Both parties are reluctant to concede to each other's respective positions and views, and both are self-centered. The crux of the matter is not merely a lack of rapport, but rather the influence of ego. To begin with, it is essential to overcome self-centeredness, respect others, prioritize their needs, set an example that will influence others, and avoid the urge to force acceptance.

Demonstrate your ability to embrace diverse perspectives, empathize with others, and comprehend their emotions.

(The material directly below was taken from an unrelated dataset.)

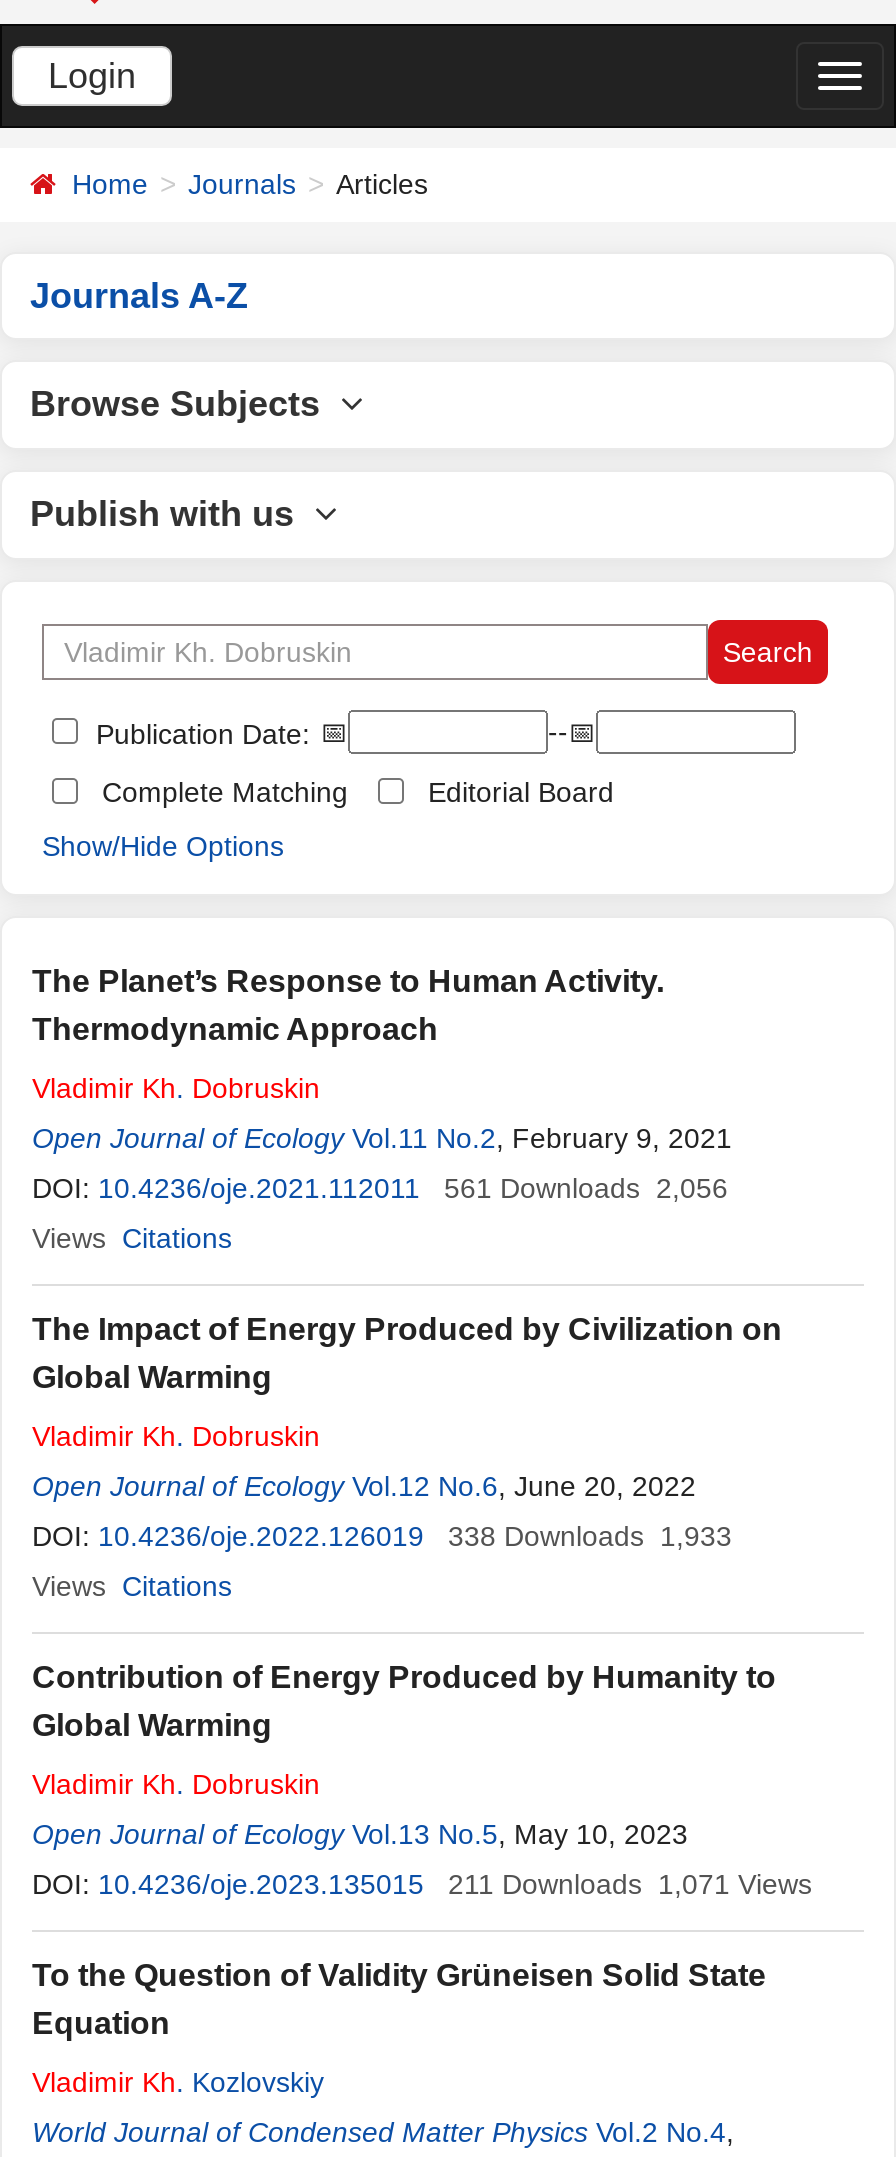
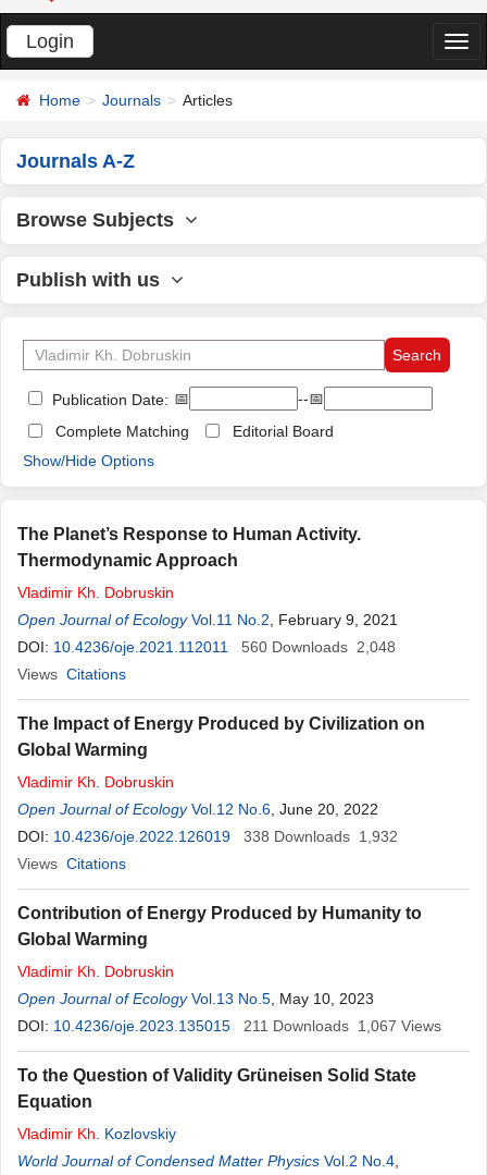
[32,1172,728,1204] DOI: 10.4236/oje.2021.112011 561 Downloads 2,056 -> [17,638,396,656] DOI: 10.4236/oje.2021.112011 560 Downloads 2,048
[32,1520,732,1552] DOI: 10.4236/oje.2022.126019 338 Downloads 1,933 -> [17,828,398,845] DOI: 10.4236/oje.2022.126019 338 Downloads 1,932
[448,1868,812,1900] 211 Downloads 1,071 Views -> [244,1017,441,1035] 211 Downloads 1,067 Views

You are a valuable resource in this situation. Your ability to listen to both sides carefully is an asset. If he is not interested in serving as a peacemaker, we can simply move forward with our own plans. If you wish to maintain a friendship, we can do so. If not, we can respect your decision.

If you want to solve the problem, you must do so yourself. If you are unable to resolve the issue and are suffering as a result, there is a simple solution. Identify the key to the problem and then communicate and resolve it. The most basic way to get along with other people is to be sincere. Do not keep problems inside; allow resentment to deepen. Communication is the most basic way to solve problems, so you can play a very good role in resolving problems.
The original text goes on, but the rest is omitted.